Thank you for your helpful previous suggestions!

I have successfully integrated my custom-trained YOLO model with two ZED cameras running in a fusion setup. The detection runs on both cameras with their respective OpenCV windows showing the object bounding boxes correctly.

However, I now want to create a 3D bounding box for the detected object by combining the 2D bounding boxes from both cameras within the fused point cloud. Specifically, I want to extract the point cloud corresponding to the object inside this 3D bounding box, while discarding the rest of the scene points in the fused cloud.

Some relevant details about my setup:

The cameras capture images at 1920×1080 resolution.
The YOLO model inference is performed on images resized to 1024×1024.
I have been trying to map the 2D bounding boxes back onto the fused point cloud to extract the relevant points.
So far, I have tried scaling bounding box coordinates accordingly, but encounter issues such as invalid or abnormally large bounding box ranges when mapping to the fused cloud.
When extracting points in those bounding boxes from the fused cloud, I often find no valid points or extremely wrong bounding box dimensions and volumes.
I understand that to correctly map 2D detections to the fused 3D space, I need to first convert YOLO 1024×1024 bounding boxes to the original camera resolution (1920×1080) by appropriate scaling, and then further scale them according to the fused cloud resolution.
I also try to clamp bounding box coordinates at each step to avoid invalid indexing.

I would really appreciate any guidance or recommended best practices on:

The exact procedure to robustly create consolidated 3D bounding boxes from 2D detections in a multi-camera fusion setting.

How to extract the object point cloud region accurately from the fused cloud using combined detections.
Whether there exist helper functions or examples in the SDK to aid with these conversions and point cloud segmentations.
Suggestions about synchronizing detections and fused point cloud frames to avoid spatial-temporal mismatches.

Thanks again for your continued support!

LuckyJ · August 14, 2025, 6:22am

Hi @priyamgupta

To create fused 3d bounding boxes with the ZED SDK and the Fusion API, you only need to enable the ObjectDetection module both in the Publisher (as shown here zed-sdk/object detection/multi-camera/cpp/src/ClientPublisher.cpp at master · stereolabs/zed-sdk · GitHub) and in the fusion module (as shown here zed-sdk/object detection/multi-camera/cpp/src/main.cpp at master · stereolabs/zed-sdk · GitHub)

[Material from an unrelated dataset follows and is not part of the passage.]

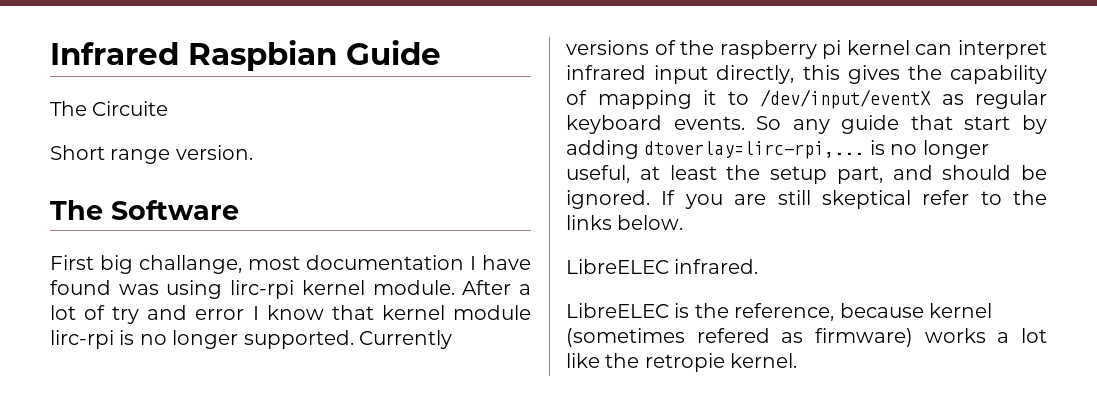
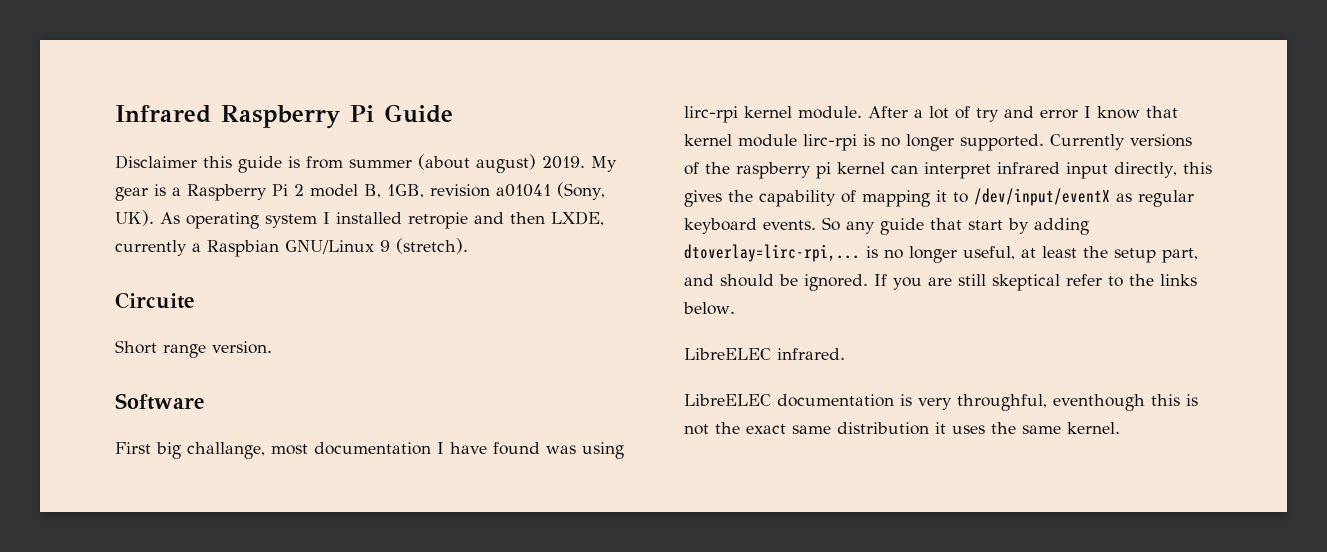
[188,40,337,71] Raspbian -> [221,105,374,129] Raspberry Pi
[50,101,87,116] The -> [115,154,617,173] [115,182,605,201] [115,210,604,229] [115,238,468,257] Disclaimer this guide is from summer (about august) 2019. My gear is a Raspberry Pi 2 model B, 1GB, revision a01041 (Sony, UK). As operating system I installed retropie and then LXDE, currently a Raspbian GNU/Linux 9 (stretch). //
[50,200,103,220] The -> (272, 347) none
[674,303,992,321] [566,328,1047,347] [566,353,725,372] is the reference, because kernel (sometimes refered as firmware) works a lot like the retropie -> [777,394,1198,411] [684,422,1061,435] documentation is very throughful, eventhough this is not the exact same distribution it uses the same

Doing so, when the publishers send the 2D bounding box and 3D bounding box to fusion, they should all be part of a fused_object_group_name (from the sl::ObjectDetectionParameters used when enabling the Object Detection in the publihser)

Then when calling the fusion.process() method, the module fuses the bounding box within the same fused_object_group_name (e.g. if camera_1 and camera_2 runs a OD model you want to fuse, they should have the same fused_object_group_name, and if camera_3 and camera_4 runs another OD model that you only want to be fused between them, they should have another the same fused_object_group_name)

With the current version, we recommend enabling the object tracking at a Camera level and not in the fusion module, so that each Camera tracks the objects and fusion only fuse them together.

Following the above will give you synchronized 3D bounding boxes and point cloud from 2D detections in a multi-camera fusion setting.

As for the helper functions or examples to aid with point cloud extraction and segmentation, as far as I know, we do not have them yet publicly available (but the need is noted). You’ll for now have to do it yourself

priyamgupta · August 18, 2025, 9:01am

Hi @LuckyJ ,

I have followed the recommended steps for fusion with two ZED2i cameras:

I am running a custom-trained YOLOv8 model for object detection on both cameras.
The same fused_object_group_name is set for both detectors.
Object detection is enabled at the camera level (object tracking per camera, not in fusion).
Both cameras are calibrated using a single ArUco marker, and I’m able to obtain a fused view.

However, I am facing some issues:

Fused View Orientation:
When visualizing the fused scene in GLViewer with the floor grid enabled, the reconstruction appears at an unintended orientation relative to the grid. Even though I use the ArUco marker for calibration, the fused scene does not align properly with the grid/floor.
How can I ensure correct orientation/alignment for the fused scene?
3D Bounding Box Discrepancy:
As shown in my attached screenshots, each detected object results in two separate 3D bounding boxes of different dimensions, instead of a single fused bounding box.
- Both cameras share the same fused_object_group_name.
- I expect the module to fuse these detections, but they remain separate.
  Is there an additional step or setup required for proper bounding box fusion?

I have attached:

Screenshots of the current fusion result and 3D bounding boxes.
Example terminal log for reference.

Any advice on properly aligning the fused reconstruction and having detections from both cameras fuse into a single, correct 3D bounding box would be greatly appreciated.

Thank you!

LuckyJ · August 18, 2025, 1:36pm

Hello @priyamgupta

You have another parameters in the sl::FusionConfiguration called override_gravity which is false by default. You can set it to true so that the calibration pose directly specifies the camera’s absolute pose relative to a global reference frame.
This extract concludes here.